Employee Ownership Trust (EOT)
The EOT is a growing trend that allows a seller to achieve a good valuation without paying capital gains tax. However, this is not a “walk away” strategy; the seller must typically remain committed and involved for six to seven years to back the financial figures required for their earnout. If you are looking for a quick exit, an EOT is likely the wrong choice.

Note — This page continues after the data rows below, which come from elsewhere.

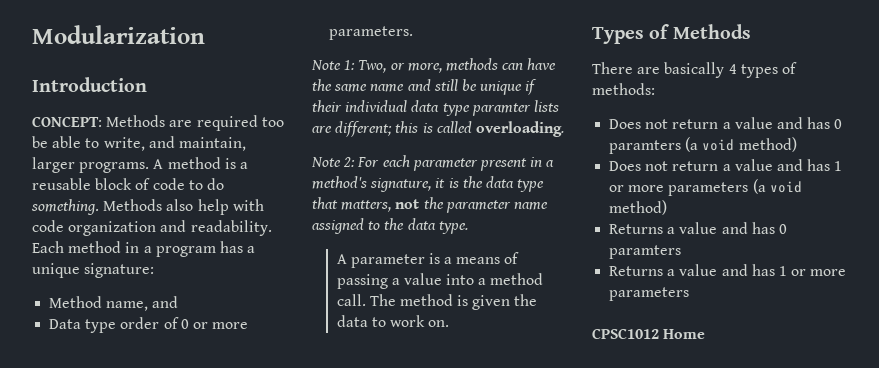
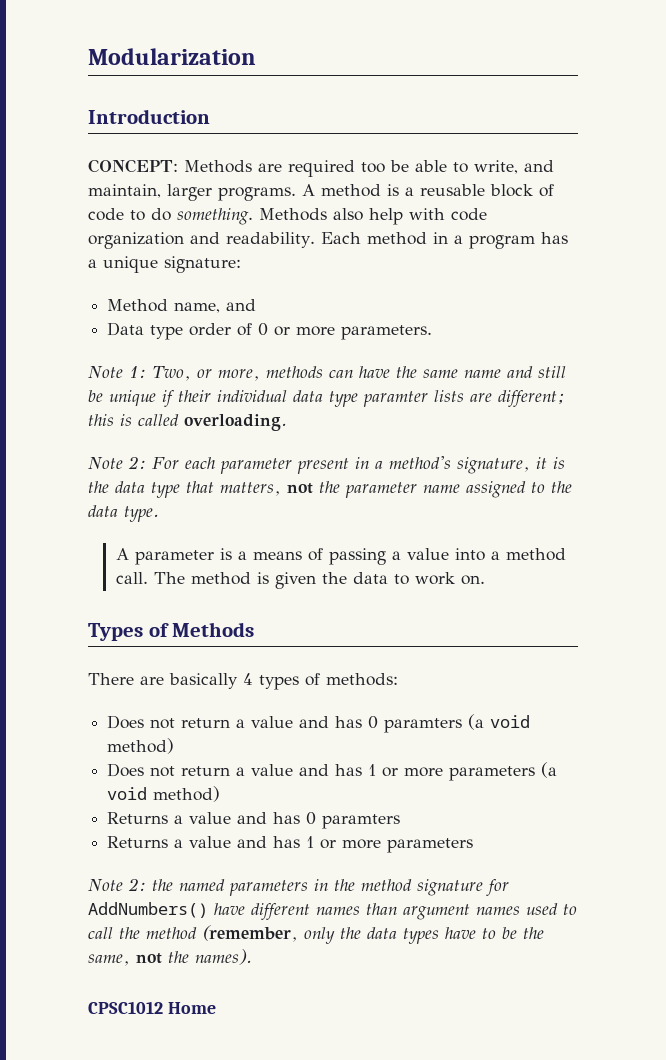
+ Note 2: the named parameters in the method signature for AddNumbers() have different names than argument names used to call the method (remember, only the data types have to be the same, not the names).

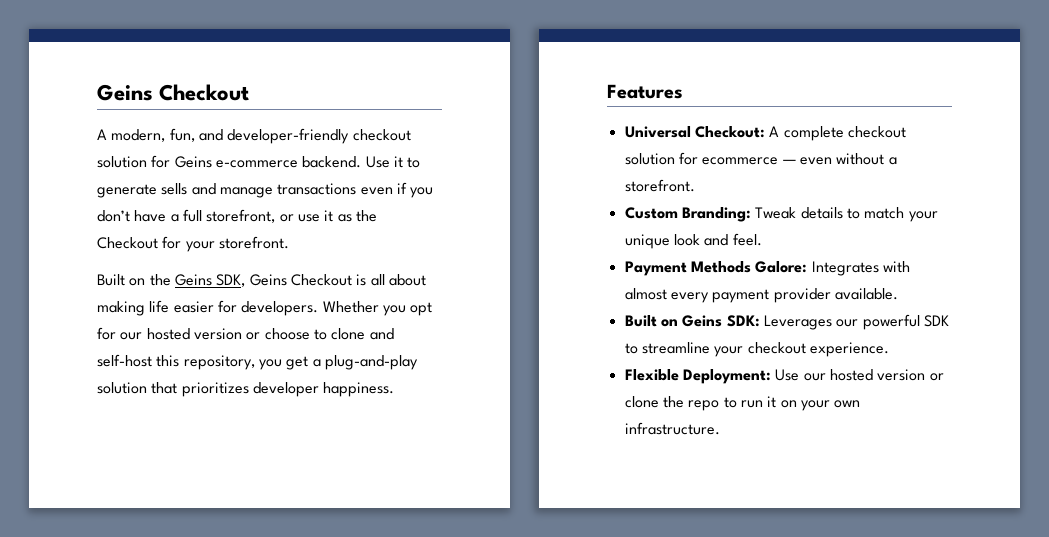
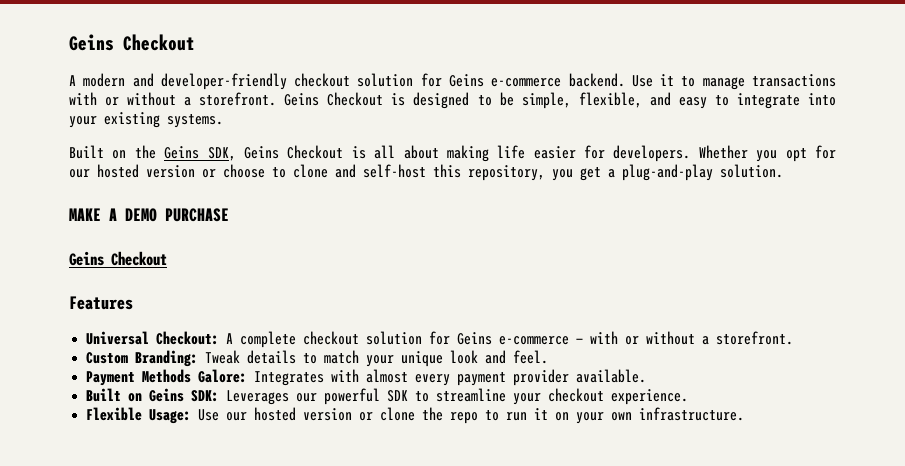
- A modern, fun, and developer-friendly checkout solution for Geins e-commerce backend.
+ A modern and developer-friendly checkout solution for Geins e-commerce backend.
- Use it to generate sells and manage transactions even if you don’t have a full storefront, or use it as the Checkout for your storefront.
+ Use it to manage transactions with or without a storefront. Geins Checkout is designed to be simple, flexible, and easy to integrate into your existing systems.
- Whether you opt for our hosted version or choose to clone and self-host this repository, you get a plug-and-play solution that prioritizes developer happiness.
+ Whether you opt for our hosted version or choose to clone and self-host this repository, you get a plug-and-play solution.
+ MAKE A DEMO PURCHASE
+ Geins Checkout
- Universal Checkout: A complete checkout solution for ecommerce — even without a storefront.
+ Universal Checkout: A complete checkout solution for Geins e-commerce — with or without a storefront.
- Flexible Deployment: Use our hosted version or clone the repo to run it on your own infrastructure.
+ Flexible Usage: Use our hosted version or clone the repo to run it on your own infrastructure.

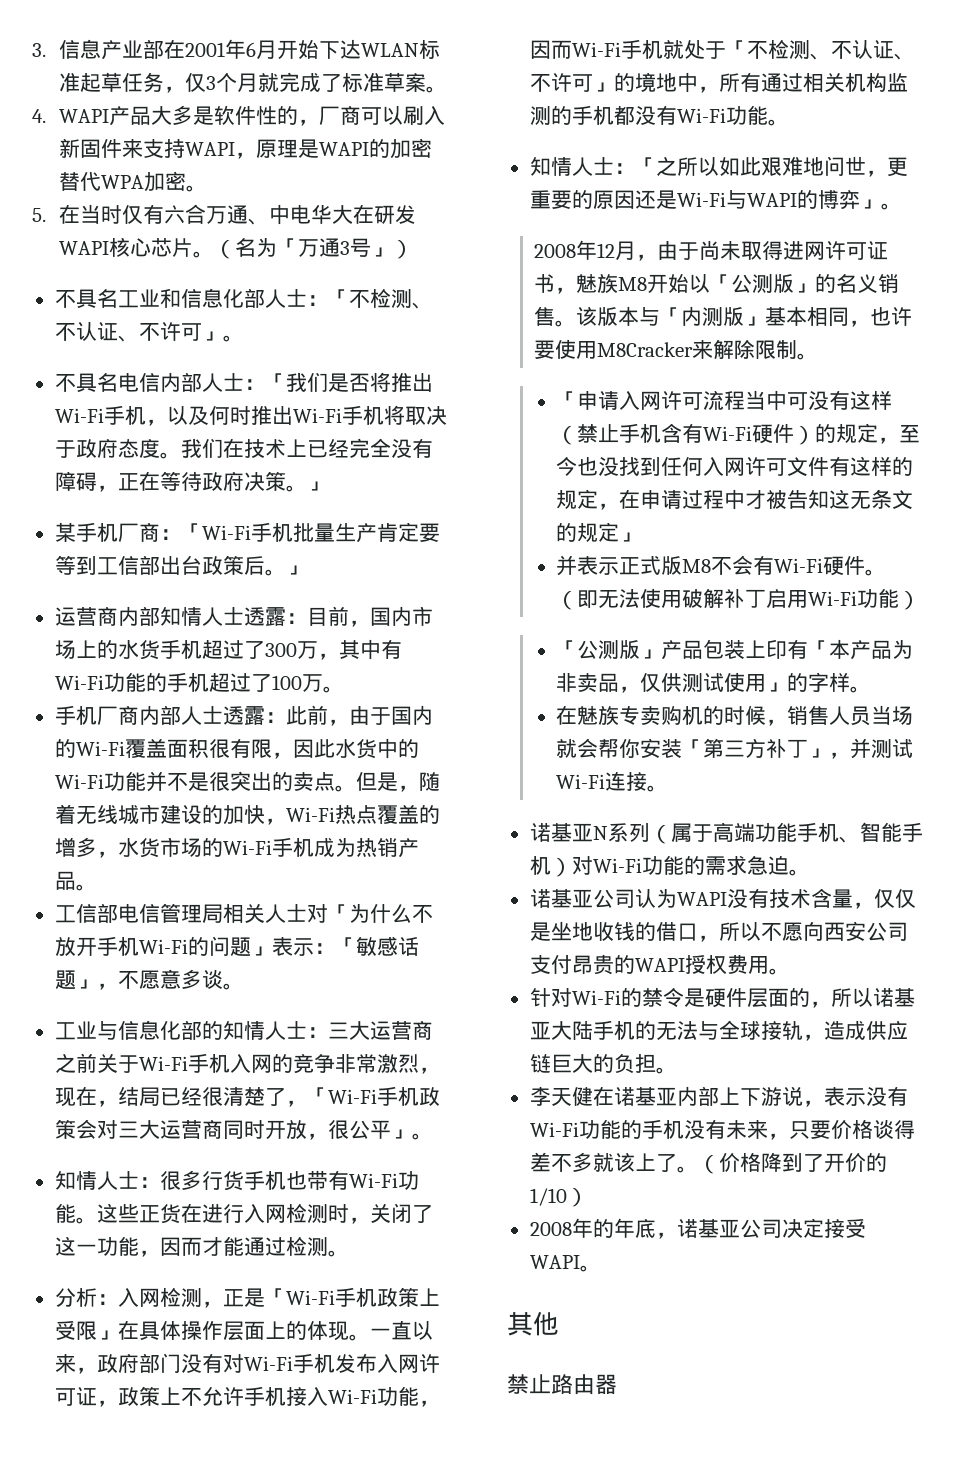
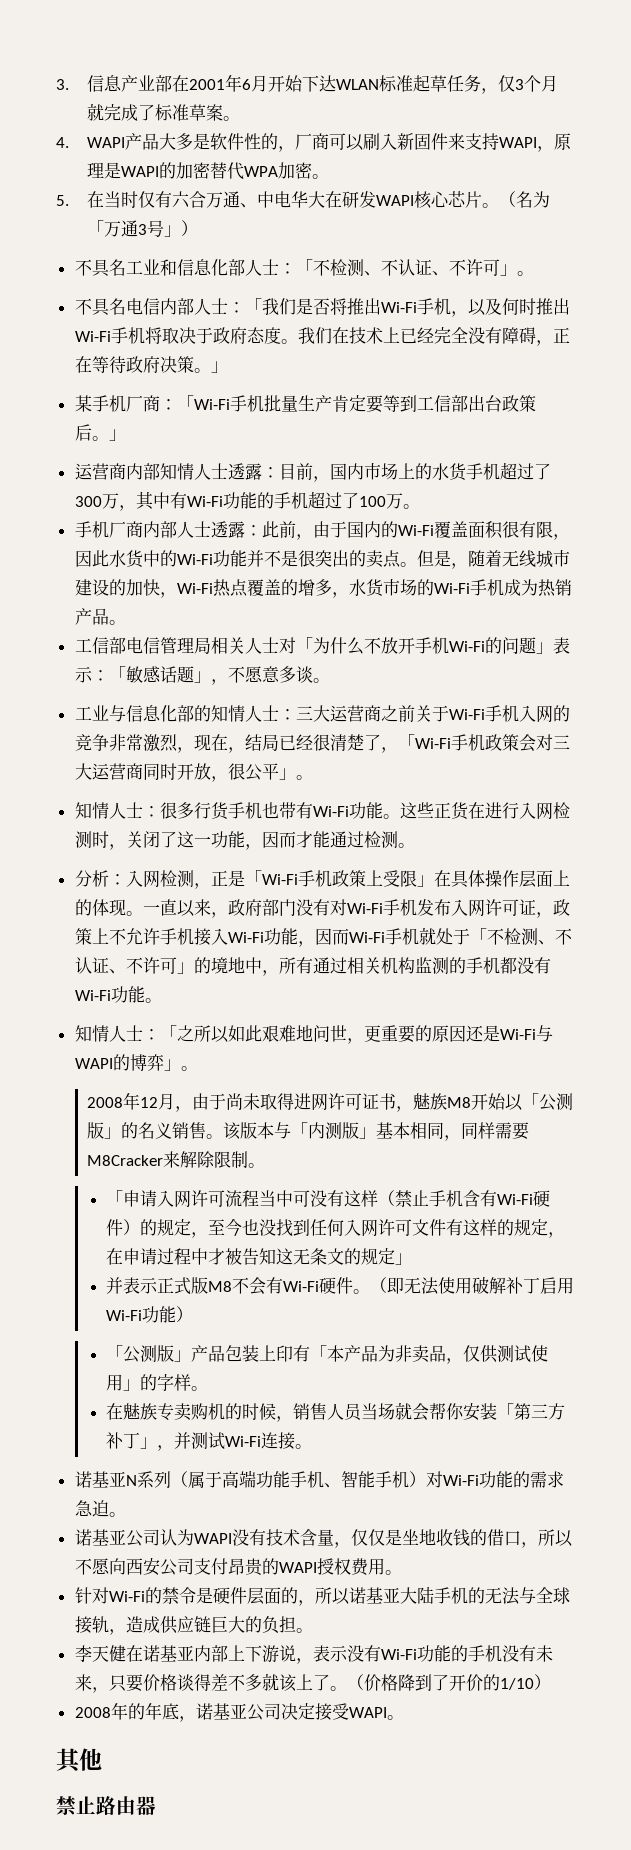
- 该版本与「内测版」基本相同，也许要使用M8Cracker来解除限制。
+ 该版本与「内测版」基本相同，同样需要M8Cracker来解除限制。

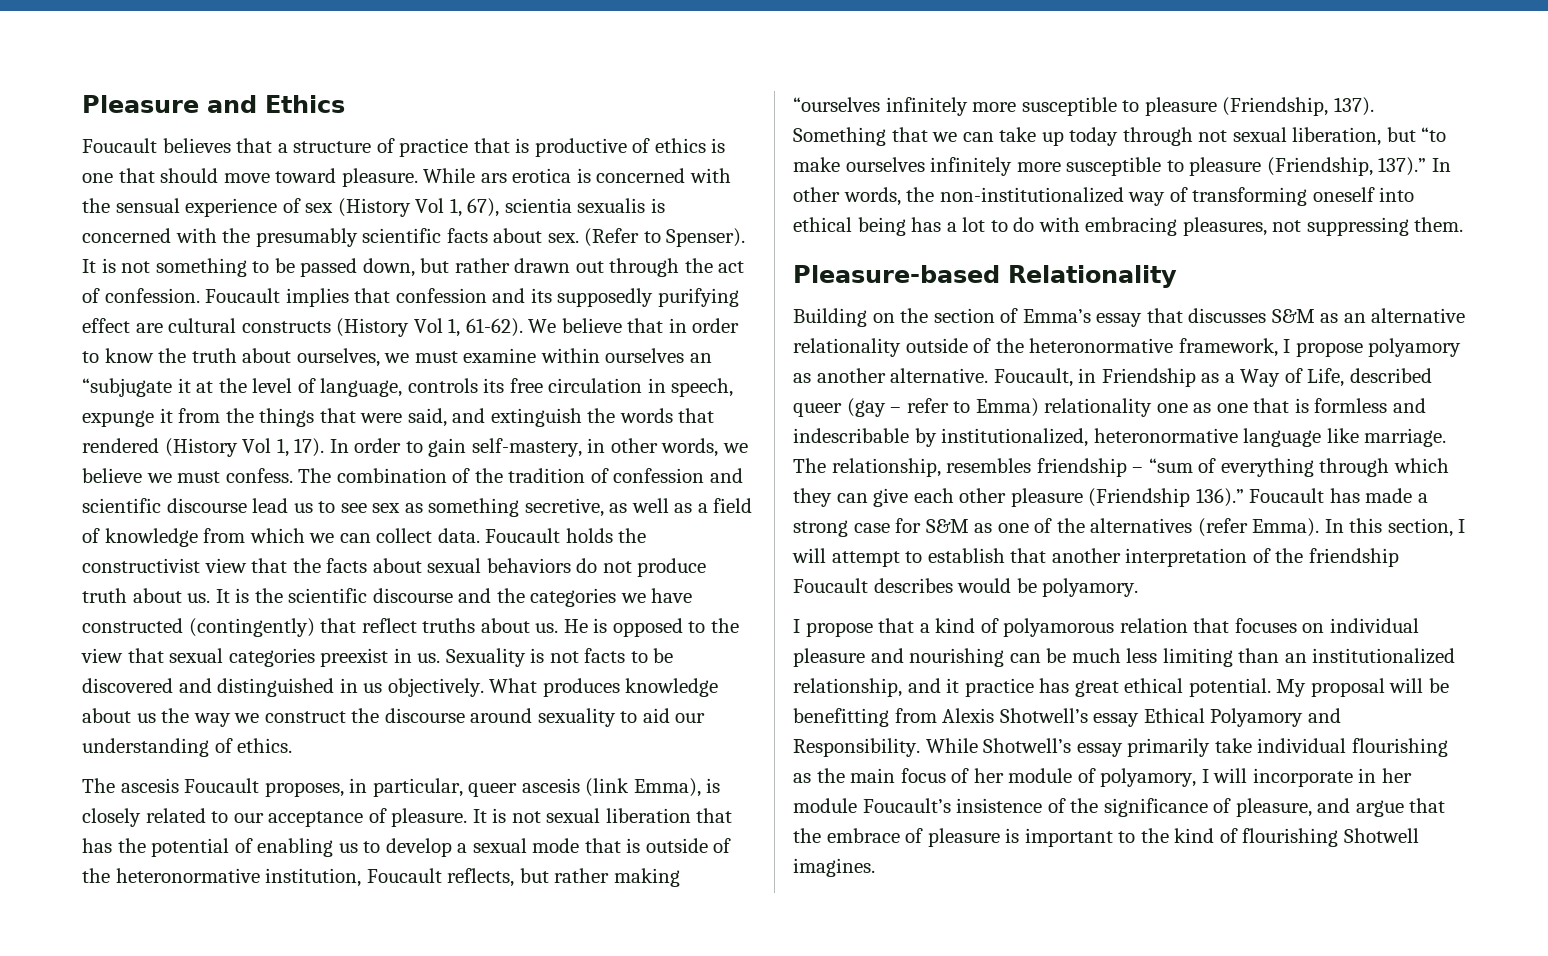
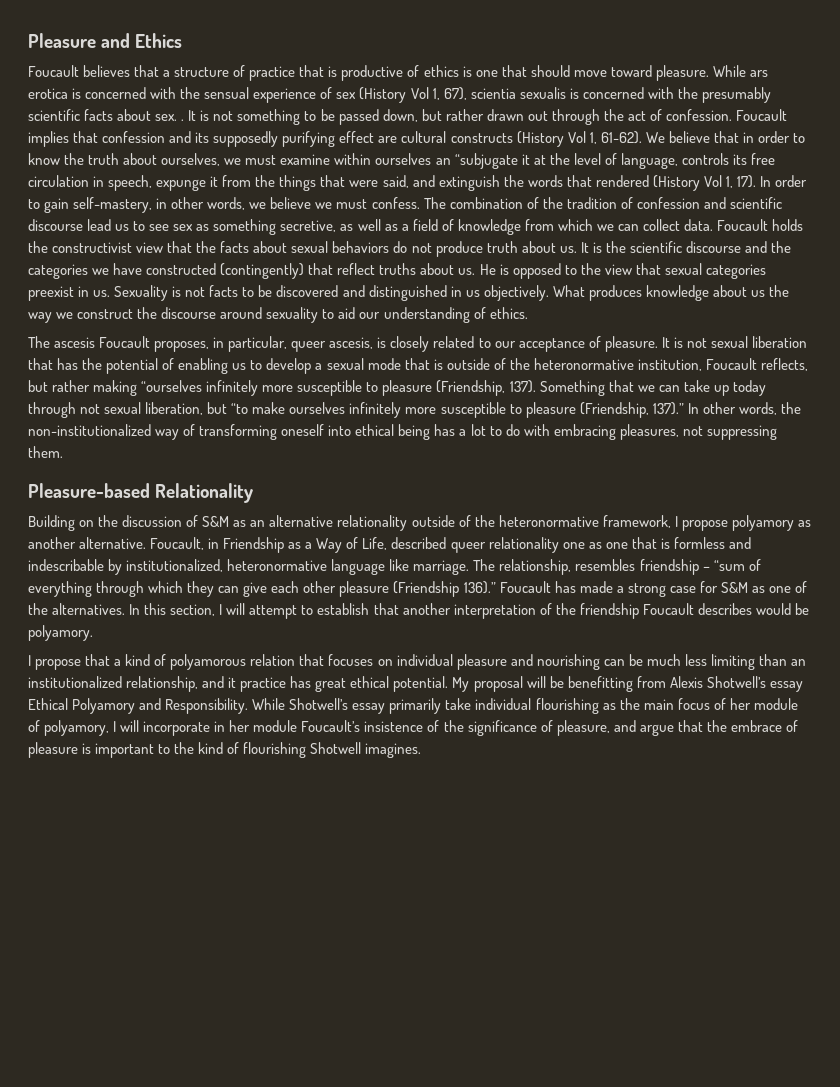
- While ars erotica is concerned with the sensual experience of sex (History Vol 1, 67), scientia sexualis is concerned with the presumably scientific facts about sex. (Refer to Spenser).
+ While ars erotica is concerned with the sensual experience of sex (History Vol 1, 67), scientia sexualis is concerned with the presumably scientific facts about sex. .
- The ascesis Foucault proposes, in particular, queer ascesis (link Emma), is closely related to our acceptance of pleasure.
+ The ascesis Foucault proposes, in particular, queer ascesis, is closely related to our acceptance of pleasure.
- Building on the section of Emma’s essay that discusses S&M as an alternative relationality outside of the heteronormative framework, I propose polyamory as another alternative.
+ Building on the discussion of S&M as an alternative relationality outside of the heteronormative framework, I propose polyamory as another alternative.
- Foucault, in Friendship as a Way of Life, described queer (gay – refer to Emma) relationality one as one that is formless and indescribable by institutionalized, heteronormative language like marriage.
+ Foucault, in Friendship as a Way of Life, described queer relationality one as one that is formless and indescribable by institutionalized, heteronormative language like marriage.
- Foucault has made a strong case for S&M as one of the alternatives (refer Emma).
+ Foucault has made a strong case for S&M as one of the alternatives.

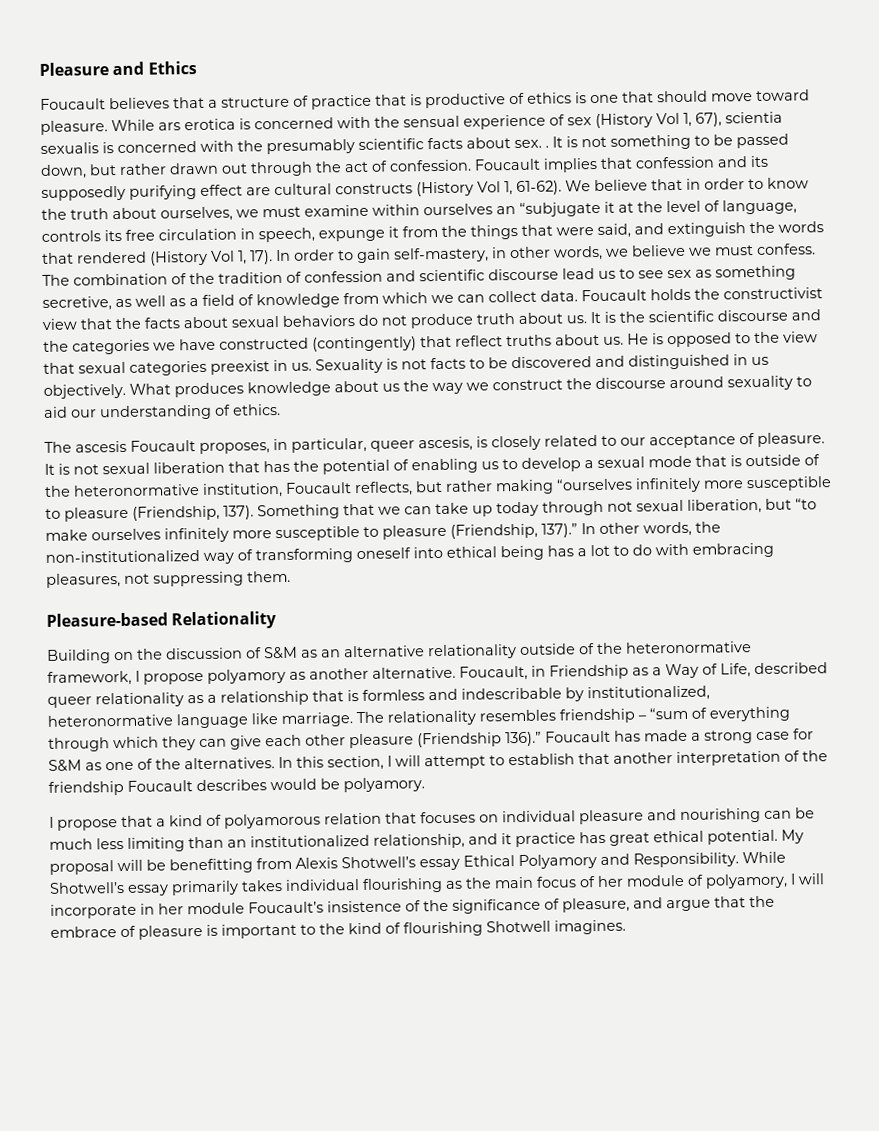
- Foucault, in Friendship as a Way of Life, described queer relationality one as one that is formless and indescribable by institutionalized, heteronormative language like marriage.
+ Foucault, in Friendship as a Way of Life, described queer relationality as a relationship that is formless and indescribable by institutionalized, heteronormative language like marriage.
- The relationship, resembles friendship – “sum of everything through which they can give each other pleasure (Friendship 136).”
+ The relationality resembles friendship – “sum of everything through which they can give each other pleasure (Friendship 136).”
- While Shotwell’s essay primarily take individual flourishing as the main focus of her module of polyamory, I will incorporate in her module Foucault’s insistence of the significance of pleasure, and argue that the embrace of pleasure is important to the kind of flourishing Shotwell imagines.
+ While Shotwell’s essay primarily takes individual flourishing as the main focus of her module of polyamory, I will incorporate in her module Foucault’s insistence of the significance of pleasure, and argue that the embrace of pleasure is important to the kind of flourishing Shotwell imagines.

Key Considerations for Exit Readiness
Regardless of the chosen path, being “exit-ready” requires significant preparation:
• Financial Tidiness: Sellers must remove personal expenses—such as family members on the payroll or personal cars—from the business accounts to present a clear “lifestyle-free” valuation.
• The “Freedom Number”: Christian Ma suggests calculating what you need to maintain your lifestyle, multiplying it by 25, and adding one-off expenses (like paying off a mortgage) to find your target investment figure.
• Due Diligence: Buyers will look for “skeletons in the closet,” such as improper employment intermediaries reporting, lack of settlement agreements for staff entertaining, or missing P1Ds for taxable benefits.
• Business Plan: Having a documented business plan is vital as it tells the story of your decisions and demonstrates to a buyer that your success was not just “by luck”.
Are you currently evaluating which of these routes best fits your personal timeline, or are you in the early stages of preparing your accounts for a future sale?